On the Roads of War by Ivan Yakushin
Author:Ivan Yakushin
Language: eng
Format: epub, mobi
ISBN: 9781783409112
Publisher: Pen and Sword
Published: 2013-05-28T16:00:00+00:00
Give Me a Rifle With a Twisted Barrel
We normally marched at night. During the day, we rested in forests or ravines, next to some settlement. Night marching was a tough ordeal for our new soldiers, as they had to stay awake but also feed and groom the horses during the day, as well as clean their weapons. Drivers of the gun and ammunition carriages had even more tasks to do: each one of them had two or three horses to care for. Those on duty had even more chores.

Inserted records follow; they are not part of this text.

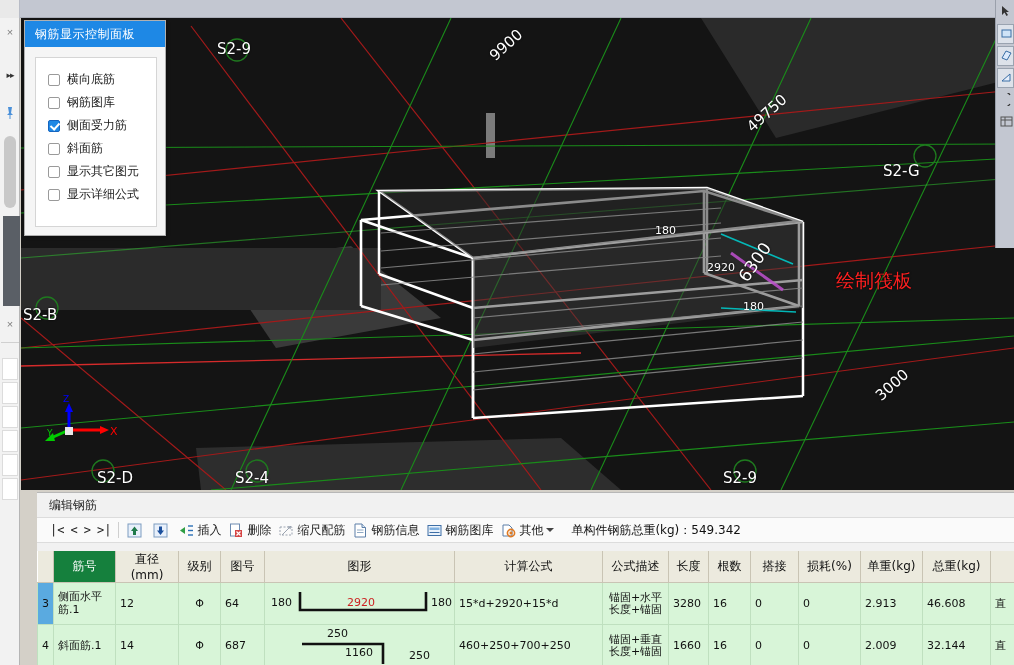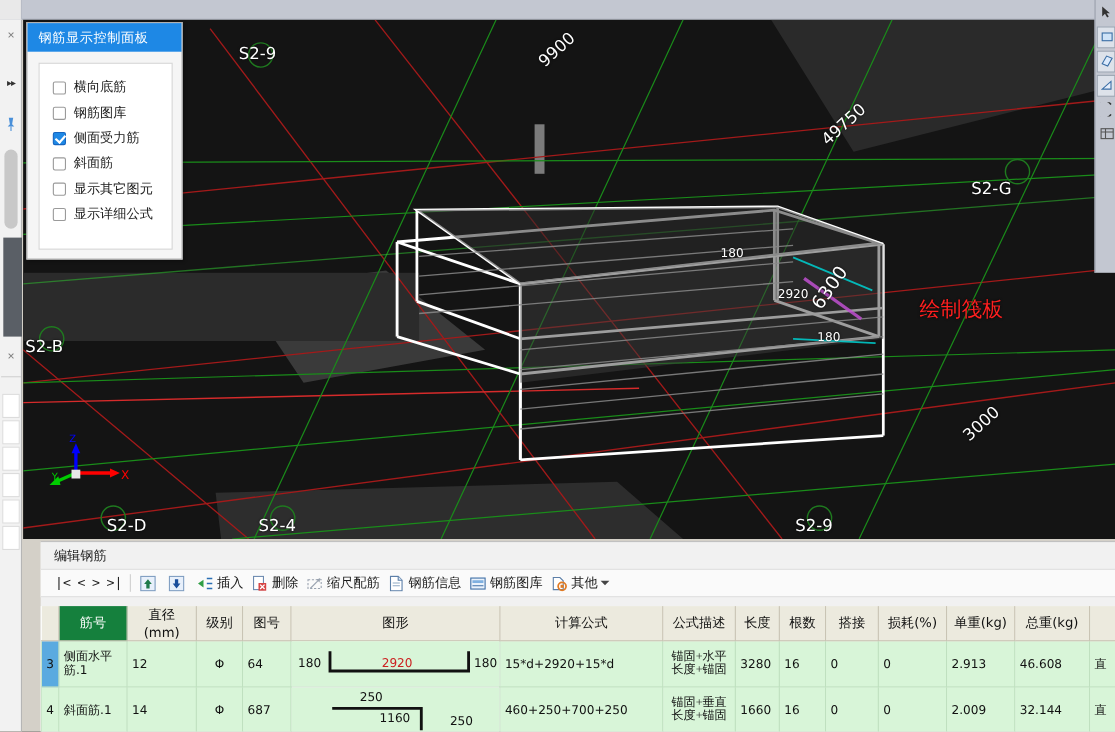--- a/index.html
+++ b/index.html
@@ -471,6 +471,7 @@
       <span class="caret"></span>
     </span>
 
+    <span class="tb-total">单构件钢筋总重(kg)：549.342</span>
   </div>
 
   <div class="tbl-wrap">

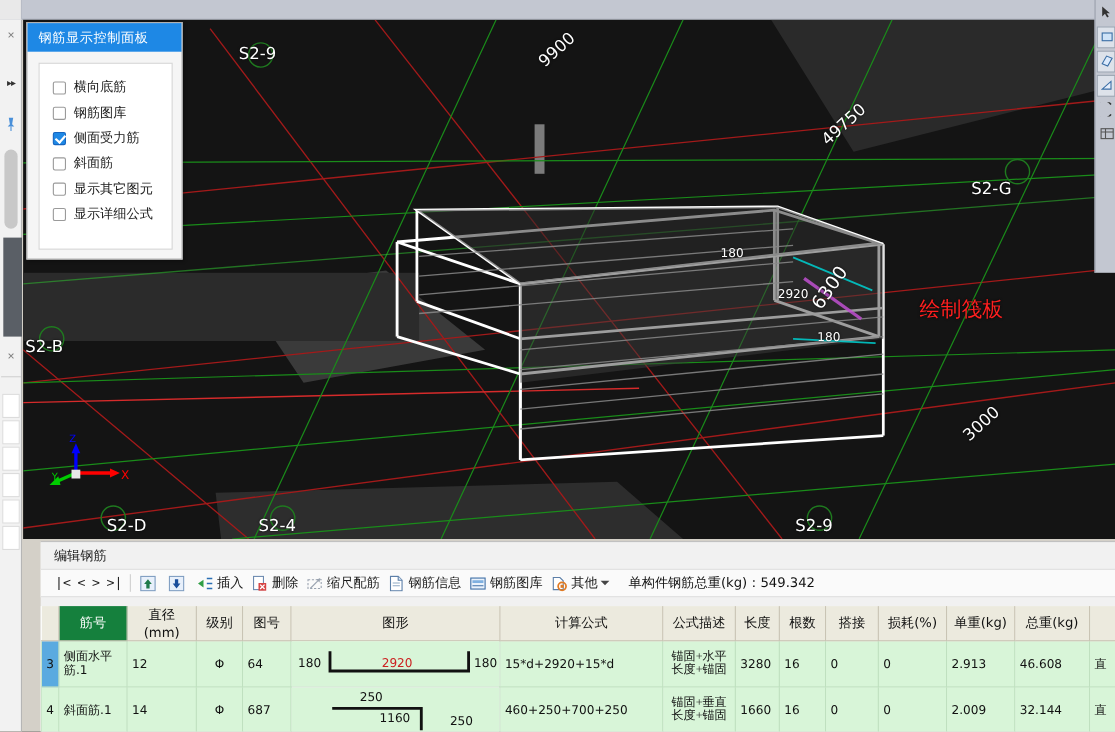--- a/index.html
+++ b/index.html
@@ -148,7 +148,7 @@
   td.rowhdr.active { background:#5aaae0; }
   td.c { text-align:center; }
   td.l { text-align:left; }
-  td.two { line-height:1.05; text-align:center; font-size:11px;font-family:Liberation Serif, serif; }
+  td.two { line-height:1.05; text-align:center; font-size:11px; }
   td.namecell { line-height:1.15; background:#d8f5d8; border-right:2px solid #6e6e6e; }
   .shape-cell { position:relative; height:37px; background:#d8f5d8; padding:0; }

If we had to leave the forest during daylight, we had to change our cavalry shoulder boards for some other type: like infantry, with raspberry piping, or artillery, with red piping. Such secrecy was necessary in order to conceal the direction of the main thrust of our forces, so the enemy could not prepare his defences. It was especially important that the presence of cavalrymen be hidden, for we had a specific task: our role was not to remain in defence, but to enter gaps in the German line created by our infantry. We had to ride as far possible into the enemy’s rear, exploiting the success of the offensive. Thus, if a large cavalry unit arrived at a certain sector of the Front, one could expect an attack to be imminent.
At one of our daily breaks we received an order to return all captured small arms: only gun leaders were permitted to keep sub-machine guns. It was always like that. As soon as we entered a gap in the German defences and went into battle, we would pile our cavalry carbines on a carriage and pick up sub-machine guns – be they Russian or German. After the fighting, we always received an order to hand in all weapons that did not fit our field manuals and switched back to carbines. Gun-layers were also supposed to get pistols, but they never got them during the whole war.
In place of the weapons that we handed in, the crews and drivers received the Model 1891 Mosin-Nagant infantry long-barrelled rifles, which did not suit anyone in the cavalry. But orders are not to be discussed and we began cleaning the weapons. The rifles were old and in poor shape. One of the young soldiers was cleaning his barrel with a ramrod and slammed it in with such force that he could not get it out. He was almost weeping with frustration. I had to help him out. I ordered him to take a bullet out of the cartridge. I put this improvised blank cartridge into the chamber, closed the lock, and walked away from my men. Then I fired the ramrod into the air. This, of course, was against all regulations: but I had no other choice. We were doing all this in a spot between a forest and a road. After cleaning the rifles, we had to adjust their sights by test-firing them. We test-fired the rifles at targets set below the brow of a hill, between the forest and the road.